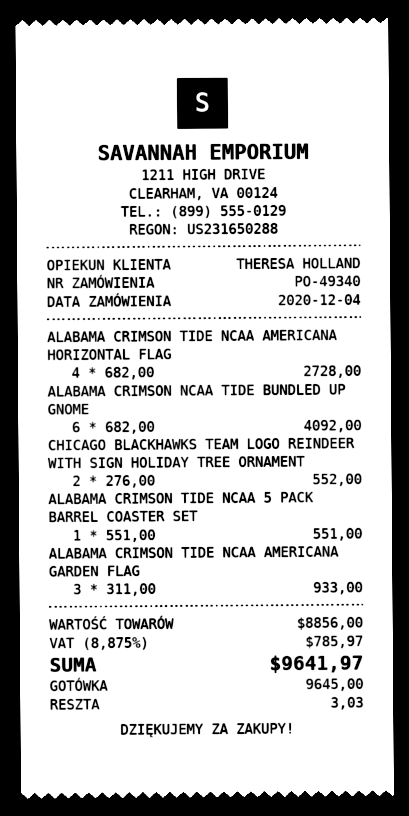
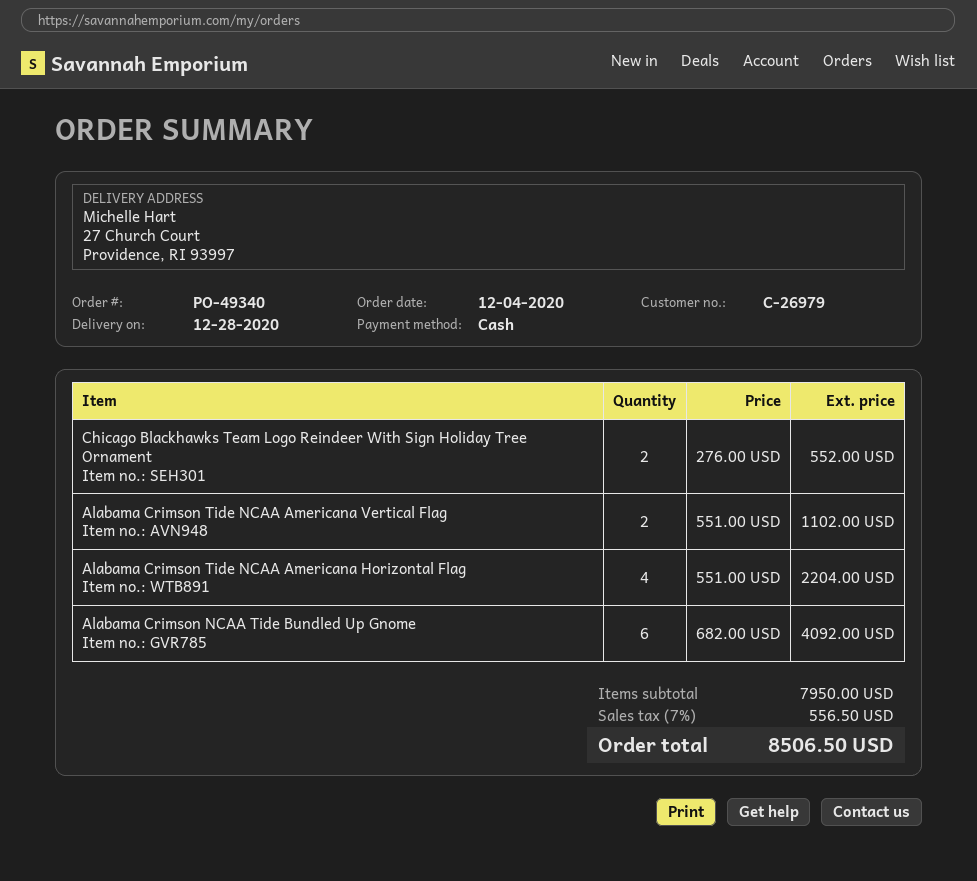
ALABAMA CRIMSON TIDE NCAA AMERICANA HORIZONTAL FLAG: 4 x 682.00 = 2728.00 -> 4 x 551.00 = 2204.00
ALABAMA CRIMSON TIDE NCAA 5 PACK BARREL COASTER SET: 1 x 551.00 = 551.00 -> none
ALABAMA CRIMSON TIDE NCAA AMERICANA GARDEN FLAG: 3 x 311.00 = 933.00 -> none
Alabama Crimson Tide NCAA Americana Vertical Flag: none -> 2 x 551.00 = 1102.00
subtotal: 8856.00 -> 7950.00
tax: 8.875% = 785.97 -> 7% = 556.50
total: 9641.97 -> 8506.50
******
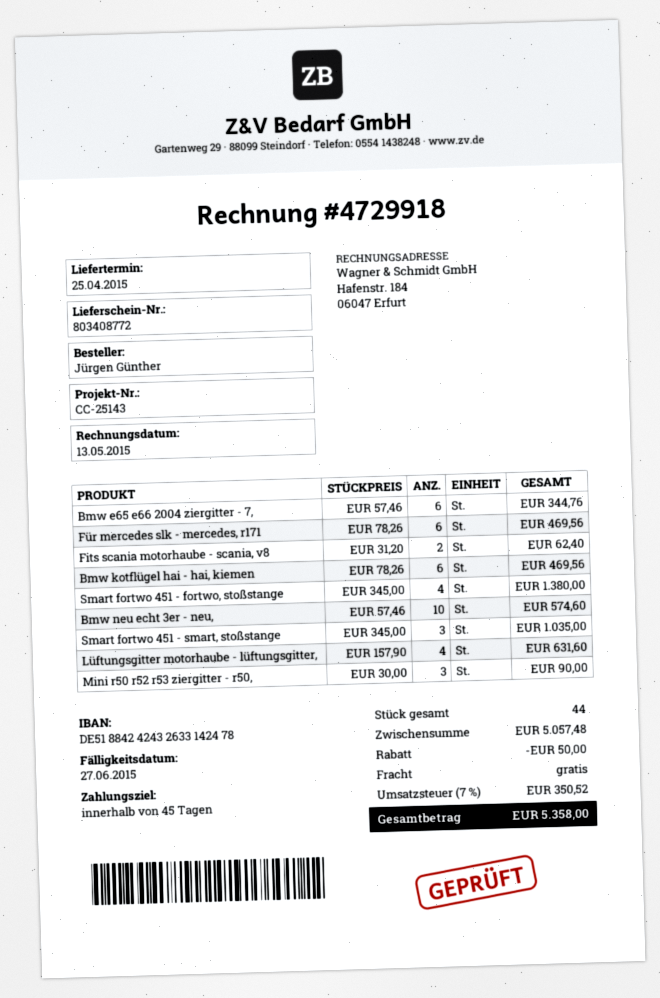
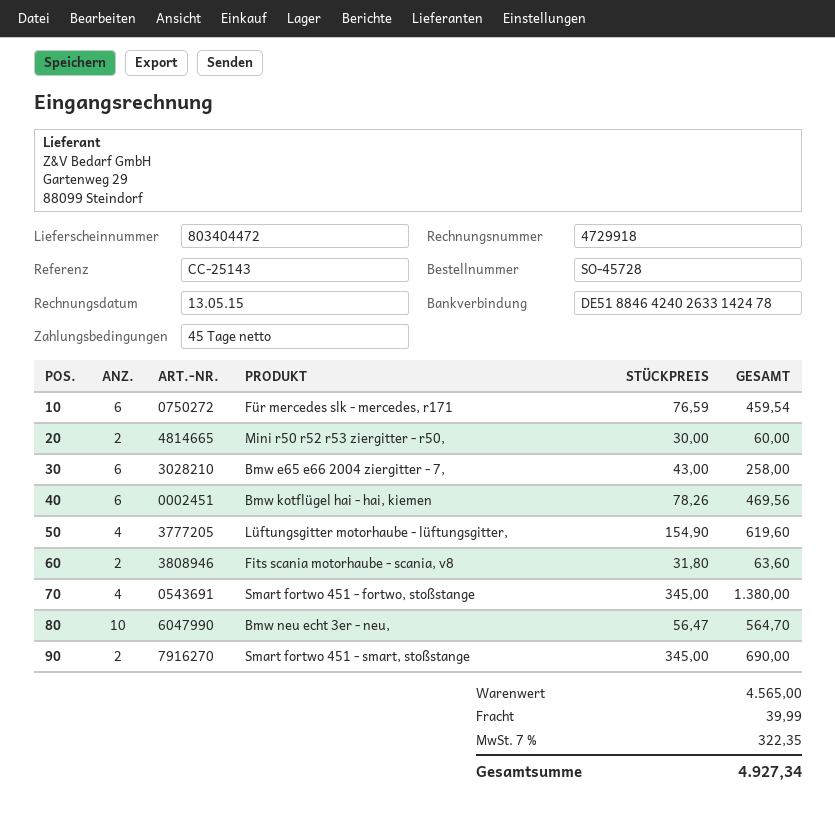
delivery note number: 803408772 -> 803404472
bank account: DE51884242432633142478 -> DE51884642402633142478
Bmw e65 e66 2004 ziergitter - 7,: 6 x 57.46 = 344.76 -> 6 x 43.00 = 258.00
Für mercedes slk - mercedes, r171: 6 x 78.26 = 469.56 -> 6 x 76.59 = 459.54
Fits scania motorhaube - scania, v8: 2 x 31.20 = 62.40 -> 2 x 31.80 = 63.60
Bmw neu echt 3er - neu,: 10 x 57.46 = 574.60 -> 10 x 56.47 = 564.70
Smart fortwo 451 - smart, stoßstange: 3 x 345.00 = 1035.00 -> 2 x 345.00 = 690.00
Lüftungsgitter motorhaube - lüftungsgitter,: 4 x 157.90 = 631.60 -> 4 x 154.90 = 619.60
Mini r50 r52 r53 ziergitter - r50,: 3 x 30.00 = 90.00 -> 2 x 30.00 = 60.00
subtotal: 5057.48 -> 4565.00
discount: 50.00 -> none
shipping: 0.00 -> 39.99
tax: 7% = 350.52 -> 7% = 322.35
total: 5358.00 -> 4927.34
******
TRY IT:
Copy out only the lines of the records above from the one with "subtotal: 8856.00 -> 7950.00" through the one with "total: 9641.97 -> 8506.50", exactly as they stand, both included.

TASK SOLUTION:
subtotal: 8856.00 -> 7950.00
tax: 8.875% = 785.97 -> 7% = 556.50
total: 9641.97 -> 8506.50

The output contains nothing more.